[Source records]
○ ○ ○ ○

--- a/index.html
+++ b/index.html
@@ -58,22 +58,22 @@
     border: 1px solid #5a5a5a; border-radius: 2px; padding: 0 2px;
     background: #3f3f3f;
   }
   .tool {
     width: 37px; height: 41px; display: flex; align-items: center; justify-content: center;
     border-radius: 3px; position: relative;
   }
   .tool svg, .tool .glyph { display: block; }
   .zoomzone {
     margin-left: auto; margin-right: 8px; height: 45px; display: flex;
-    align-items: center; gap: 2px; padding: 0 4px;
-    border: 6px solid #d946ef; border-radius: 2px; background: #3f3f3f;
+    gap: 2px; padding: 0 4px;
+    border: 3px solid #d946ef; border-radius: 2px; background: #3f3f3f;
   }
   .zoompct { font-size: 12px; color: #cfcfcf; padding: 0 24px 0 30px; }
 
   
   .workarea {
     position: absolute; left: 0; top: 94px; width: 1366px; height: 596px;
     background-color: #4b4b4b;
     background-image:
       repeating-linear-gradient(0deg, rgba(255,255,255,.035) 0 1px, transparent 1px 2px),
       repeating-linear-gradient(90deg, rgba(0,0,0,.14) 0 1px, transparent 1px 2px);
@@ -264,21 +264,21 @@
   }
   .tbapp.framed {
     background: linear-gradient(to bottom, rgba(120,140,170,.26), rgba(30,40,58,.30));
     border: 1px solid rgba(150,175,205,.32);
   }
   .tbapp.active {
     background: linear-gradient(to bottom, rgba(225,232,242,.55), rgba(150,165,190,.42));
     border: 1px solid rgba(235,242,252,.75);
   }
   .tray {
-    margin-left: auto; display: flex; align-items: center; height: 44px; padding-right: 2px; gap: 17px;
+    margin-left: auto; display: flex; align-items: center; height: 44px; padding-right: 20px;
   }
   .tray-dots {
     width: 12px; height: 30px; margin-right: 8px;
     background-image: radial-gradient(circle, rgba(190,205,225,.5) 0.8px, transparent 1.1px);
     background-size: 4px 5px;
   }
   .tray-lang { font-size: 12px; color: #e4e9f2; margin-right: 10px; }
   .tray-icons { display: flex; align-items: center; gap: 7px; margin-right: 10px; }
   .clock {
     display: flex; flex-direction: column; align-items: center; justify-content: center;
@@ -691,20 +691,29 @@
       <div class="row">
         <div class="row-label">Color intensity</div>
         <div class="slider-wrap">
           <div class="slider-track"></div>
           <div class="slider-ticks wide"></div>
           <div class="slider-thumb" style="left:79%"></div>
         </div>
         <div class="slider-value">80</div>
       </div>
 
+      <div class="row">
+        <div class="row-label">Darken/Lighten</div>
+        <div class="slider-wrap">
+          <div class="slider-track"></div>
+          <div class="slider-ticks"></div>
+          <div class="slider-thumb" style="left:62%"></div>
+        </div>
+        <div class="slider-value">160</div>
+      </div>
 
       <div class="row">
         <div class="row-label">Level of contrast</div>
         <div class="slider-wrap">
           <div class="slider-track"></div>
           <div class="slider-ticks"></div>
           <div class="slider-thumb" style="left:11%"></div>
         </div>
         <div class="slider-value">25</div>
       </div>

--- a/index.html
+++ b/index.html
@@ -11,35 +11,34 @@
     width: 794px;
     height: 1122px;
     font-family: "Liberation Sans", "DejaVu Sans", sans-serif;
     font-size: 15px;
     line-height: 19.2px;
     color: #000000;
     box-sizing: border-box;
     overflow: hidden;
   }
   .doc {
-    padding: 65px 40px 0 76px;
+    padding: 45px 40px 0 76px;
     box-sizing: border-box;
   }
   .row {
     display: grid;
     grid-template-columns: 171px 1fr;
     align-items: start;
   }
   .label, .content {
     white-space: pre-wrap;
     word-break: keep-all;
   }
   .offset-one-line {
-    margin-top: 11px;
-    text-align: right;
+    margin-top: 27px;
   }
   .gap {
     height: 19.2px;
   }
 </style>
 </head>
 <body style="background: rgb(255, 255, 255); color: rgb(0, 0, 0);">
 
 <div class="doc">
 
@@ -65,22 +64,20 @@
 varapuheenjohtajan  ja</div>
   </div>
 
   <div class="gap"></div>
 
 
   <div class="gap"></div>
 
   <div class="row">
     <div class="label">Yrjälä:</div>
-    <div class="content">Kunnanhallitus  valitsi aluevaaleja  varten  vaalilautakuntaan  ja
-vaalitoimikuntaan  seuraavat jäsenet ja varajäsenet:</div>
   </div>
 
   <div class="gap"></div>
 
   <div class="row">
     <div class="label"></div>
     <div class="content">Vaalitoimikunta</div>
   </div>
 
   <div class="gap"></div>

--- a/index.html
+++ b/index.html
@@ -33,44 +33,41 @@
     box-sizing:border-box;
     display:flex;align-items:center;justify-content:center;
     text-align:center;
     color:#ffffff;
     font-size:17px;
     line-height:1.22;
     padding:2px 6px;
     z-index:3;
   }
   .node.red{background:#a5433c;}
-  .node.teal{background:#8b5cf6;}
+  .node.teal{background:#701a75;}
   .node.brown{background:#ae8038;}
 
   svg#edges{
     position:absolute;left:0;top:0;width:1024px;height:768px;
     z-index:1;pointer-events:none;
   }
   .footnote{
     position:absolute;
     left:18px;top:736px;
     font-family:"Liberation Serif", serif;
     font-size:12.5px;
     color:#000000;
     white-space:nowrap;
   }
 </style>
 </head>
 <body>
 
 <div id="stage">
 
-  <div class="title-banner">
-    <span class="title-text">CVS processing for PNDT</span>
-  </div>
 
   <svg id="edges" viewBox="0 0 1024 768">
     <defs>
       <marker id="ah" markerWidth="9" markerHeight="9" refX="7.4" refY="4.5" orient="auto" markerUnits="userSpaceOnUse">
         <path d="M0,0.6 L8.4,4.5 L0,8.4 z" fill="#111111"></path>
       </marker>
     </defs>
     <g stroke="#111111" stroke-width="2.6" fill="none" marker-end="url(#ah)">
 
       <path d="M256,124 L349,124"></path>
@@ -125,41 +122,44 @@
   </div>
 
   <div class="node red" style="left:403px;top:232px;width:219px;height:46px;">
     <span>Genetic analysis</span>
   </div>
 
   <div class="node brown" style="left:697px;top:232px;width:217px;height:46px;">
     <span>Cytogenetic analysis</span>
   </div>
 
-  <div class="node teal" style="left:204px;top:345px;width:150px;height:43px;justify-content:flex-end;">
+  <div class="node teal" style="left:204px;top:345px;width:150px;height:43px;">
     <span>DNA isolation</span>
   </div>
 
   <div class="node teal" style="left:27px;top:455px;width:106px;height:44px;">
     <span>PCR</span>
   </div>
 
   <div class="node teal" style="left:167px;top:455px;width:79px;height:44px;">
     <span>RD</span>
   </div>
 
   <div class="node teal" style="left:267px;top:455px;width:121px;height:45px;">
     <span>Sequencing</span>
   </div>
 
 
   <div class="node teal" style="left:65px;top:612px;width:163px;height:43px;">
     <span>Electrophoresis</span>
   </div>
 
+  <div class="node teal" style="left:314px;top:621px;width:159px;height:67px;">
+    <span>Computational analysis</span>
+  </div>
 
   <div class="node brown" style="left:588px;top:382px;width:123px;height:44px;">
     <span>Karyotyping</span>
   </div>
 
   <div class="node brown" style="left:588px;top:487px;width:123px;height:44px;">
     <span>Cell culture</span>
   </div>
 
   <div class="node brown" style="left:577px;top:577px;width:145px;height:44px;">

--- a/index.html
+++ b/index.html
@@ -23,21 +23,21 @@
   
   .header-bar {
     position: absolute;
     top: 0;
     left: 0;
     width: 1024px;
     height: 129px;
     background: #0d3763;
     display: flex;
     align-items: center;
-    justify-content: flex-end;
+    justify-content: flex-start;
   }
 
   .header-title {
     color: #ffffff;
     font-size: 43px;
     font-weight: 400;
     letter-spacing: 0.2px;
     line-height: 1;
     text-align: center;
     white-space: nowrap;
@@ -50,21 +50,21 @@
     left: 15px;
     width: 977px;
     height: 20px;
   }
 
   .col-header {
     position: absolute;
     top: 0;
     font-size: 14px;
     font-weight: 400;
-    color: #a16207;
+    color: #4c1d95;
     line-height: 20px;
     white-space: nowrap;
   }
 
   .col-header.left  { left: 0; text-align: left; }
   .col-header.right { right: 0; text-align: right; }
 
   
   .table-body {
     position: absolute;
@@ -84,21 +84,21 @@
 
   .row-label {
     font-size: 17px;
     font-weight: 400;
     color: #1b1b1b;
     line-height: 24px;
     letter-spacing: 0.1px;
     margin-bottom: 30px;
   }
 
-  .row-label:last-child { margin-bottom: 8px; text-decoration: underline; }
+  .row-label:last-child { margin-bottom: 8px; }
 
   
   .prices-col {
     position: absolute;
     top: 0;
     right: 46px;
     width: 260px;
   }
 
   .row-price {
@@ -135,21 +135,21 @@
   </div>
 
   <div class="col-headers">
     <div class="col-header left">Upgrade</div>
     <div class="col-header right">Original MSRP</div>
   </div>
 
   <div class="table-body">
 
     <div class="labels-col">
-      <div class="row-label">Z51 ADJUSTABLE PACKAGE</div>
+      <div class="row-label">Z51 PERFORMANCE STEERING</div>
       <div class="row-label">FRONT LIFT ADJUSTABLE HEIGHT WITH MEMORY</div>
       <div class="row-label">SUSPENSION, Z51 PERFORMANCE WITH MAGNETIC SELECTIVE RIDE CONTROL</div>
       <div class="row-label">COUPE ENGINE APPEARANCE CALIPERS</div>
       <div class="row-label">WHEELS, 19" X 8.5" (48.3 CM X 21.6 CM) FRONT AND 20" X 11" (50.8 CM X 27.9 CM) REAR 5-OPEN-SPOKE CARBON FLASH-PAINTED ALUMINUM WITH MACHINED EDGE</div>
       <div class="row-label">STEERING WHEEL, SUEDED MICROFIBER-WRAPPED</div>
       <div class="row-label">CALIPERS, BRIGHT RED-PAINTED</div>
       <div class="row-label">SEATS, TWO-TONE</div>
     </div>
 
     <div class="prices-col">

○ ○ ○ ○

Examine the records above and give the number of lines in which the string "Liberation" appears, with no other words.

> _RESULT_: 2